Jack Ganssle says more than just that. I think that was just his intro one-liner. From his book, 2nd edition, p. 250: "Since few programmers have a reasonable way to determine maximum stack requirements, always assume your estimates will be incorrect. For each stack in the system, make sure the initialization code fills the entire amount of memory allocated to the stack with the value 0x55. Later, when debugging, you can view the stack and detect stack overflows by seeing no blocks of 0x55 in that region..." – Dickenson 18/11, 2009 at 23:51

I know that's not all he says, but I tried to used in the same way he did: to provoke interest in the topic. ;) – Slavic 19/11, 2009 at 14:39

The most common way to determine the deepest stack usage is to initialize the stack memory with some known but unusual value, then periodically (or at the end of a big test run) see where that pattern stops.

This is exactly how the IAR IDE determines the amount of stack used.

Amphictyon answered 23/12, 2008 at 16:21 Comment(6)

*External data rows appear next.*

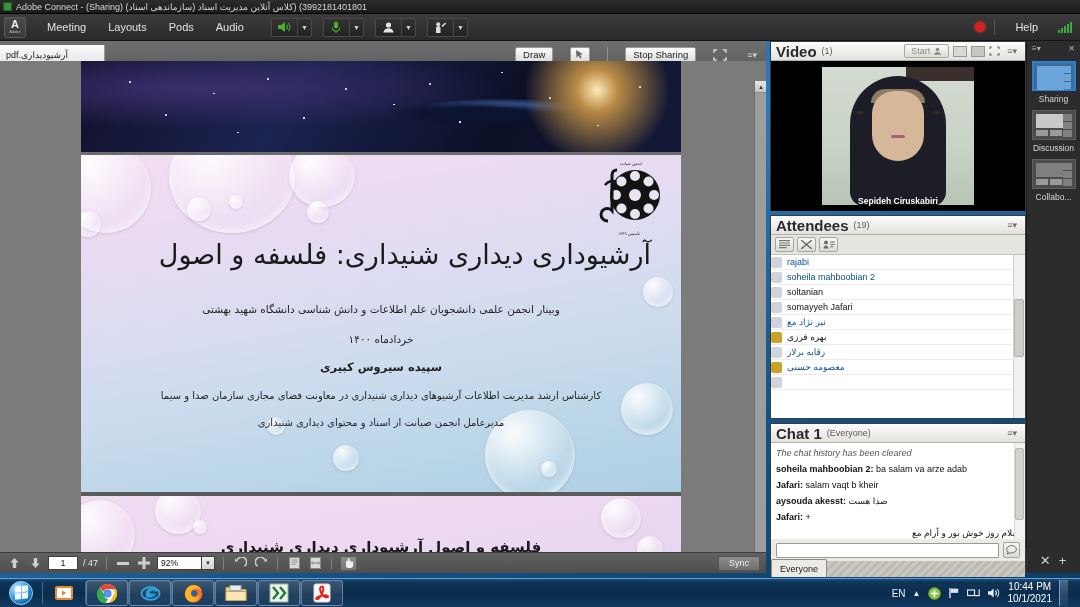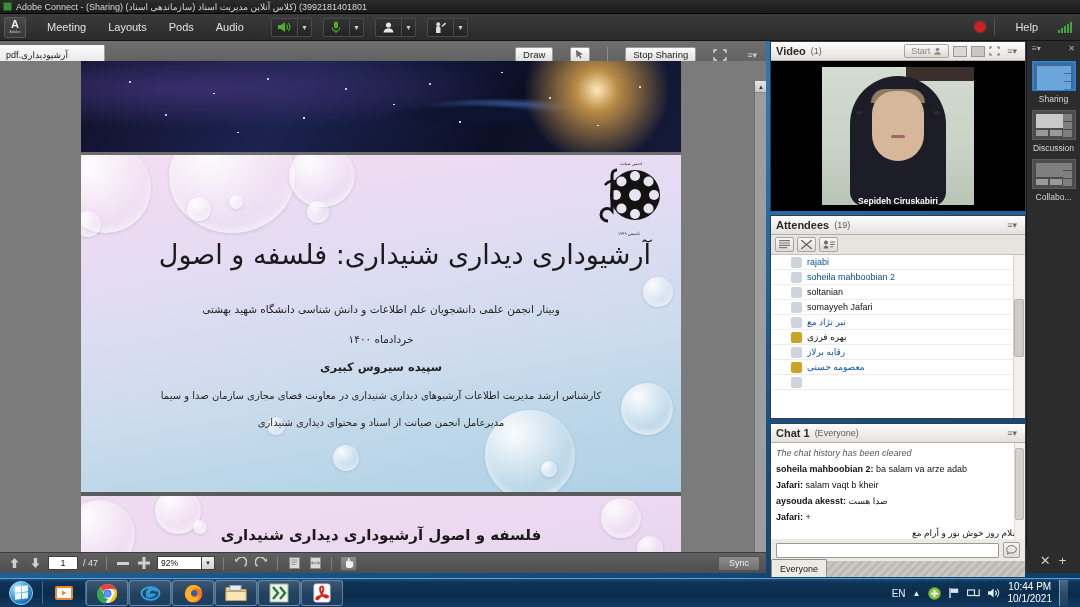"Video" .pod-title { font-size: 11px -> 15px }
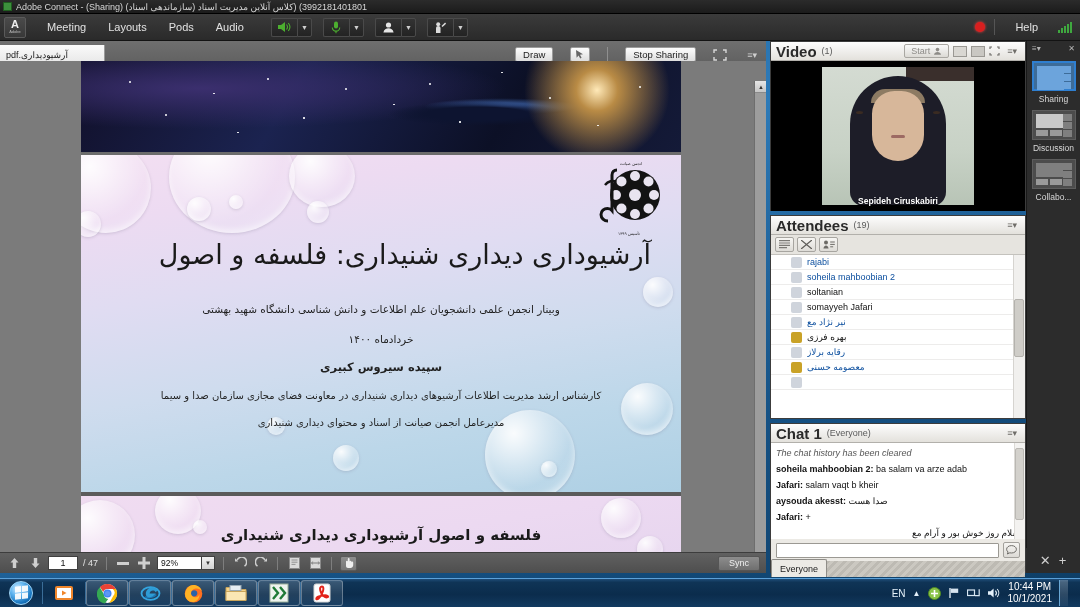"rajabi" .att-row { padding-left: 20px -> 0 }
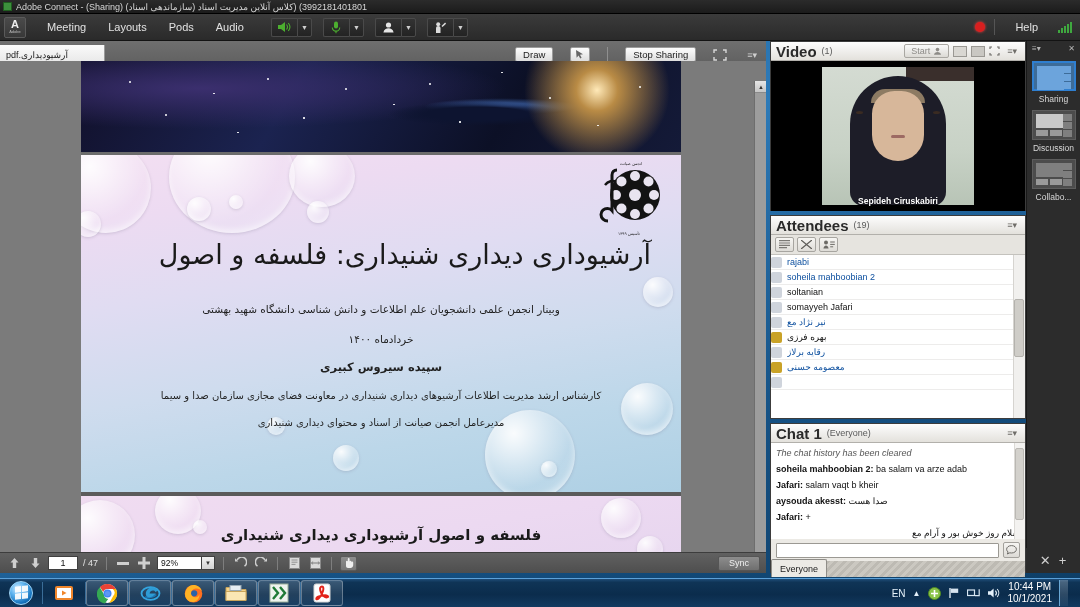"فلسفه و اصول آرشیوداری دیداری" .s2-title { top: 30px -> 42px }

True, it fills the stack with 0xCD. – Slavic 23/12, 2008 at 16:23

I've used this technique before as well. The trick is to paint the stack in pre-main (or in main from a point just after your current stack frame) to your limit and then count backwards from the stack limit to the where painted memory is spoiled (not 0xCD) – Lively 23/12, 2008 at 18:56

How do you actually do that, though? I ask an equivalent question about a regular PC at #1741388. – Biogeography 16/11, 2009 at 15:26

@Biogeography - For a Windows program this isn't quite as workable; stack memory is managed by the OS so you don't really have a good opportunity to paint the stack. This solution is more tailored for embedded systems where the stack for a task is often managed by the application. I'd have to think about how to do this safely on Windows. – Amphictyon 16/11, 2009 at 16:5

@Michael - Interesting method followed by IAR IDE and in embedded systems to determine the amount of stack used. Good that you pointed out that in windows the stack memory is managed by OS and hence there is no good chance to paint/color the stack ! +1. – Matchmaker 26/6, 2010 at 10:14

@Michael Doesn't Visual C++ "paint the stack" for you as well? – Slavic 17/6, 2011 at 1:23

You tagged your question with static-analysis, but this is a problem that is difficult to solve through static-analysis. The stack usage depends on the program's runtime profile, especially, if you're using recursion or alloca. Given that this is an embedded platform I guess it's also difficult to run something like ps or top and see how much stack your application is using.

An interesting approach is to use the address of the current stack frame in order to determine how much stack is used. You can do this by taking the address of a function's argument or local variable. Do that for the main function and for functions you think are using the most stack. The difference will tell you the amount of stack your application requires. Here is an example (assuming customary high-to-low stack growth).

char *stack_top, stack_bottom;

int
main(int argc, char *argv[])
{
    stack_top = (char *)&argc;
    // ...
    printf("Stack usage: %d\n", stack_top - stack_bottom);
}

void
deeply_nested_function(void)
{
    int a;
    stack_bottom = (char *)&a;
    // ...
}

If your compiler allows you to specify a custom function prologue (many do it to allow graph-based program profiling), you can even arrange for all functions to call such measuring code. Then your measurement function mecomes something like

void
stack_measurement_function(void)
{
    int a;
    stack_bottom = min(stack_bottom, (char *)&a);
    // ...
}

I used an approach similar to what I've described to generate these charts.

Disintegrate answered 23/12, 2008 at 16:13 Comment(2)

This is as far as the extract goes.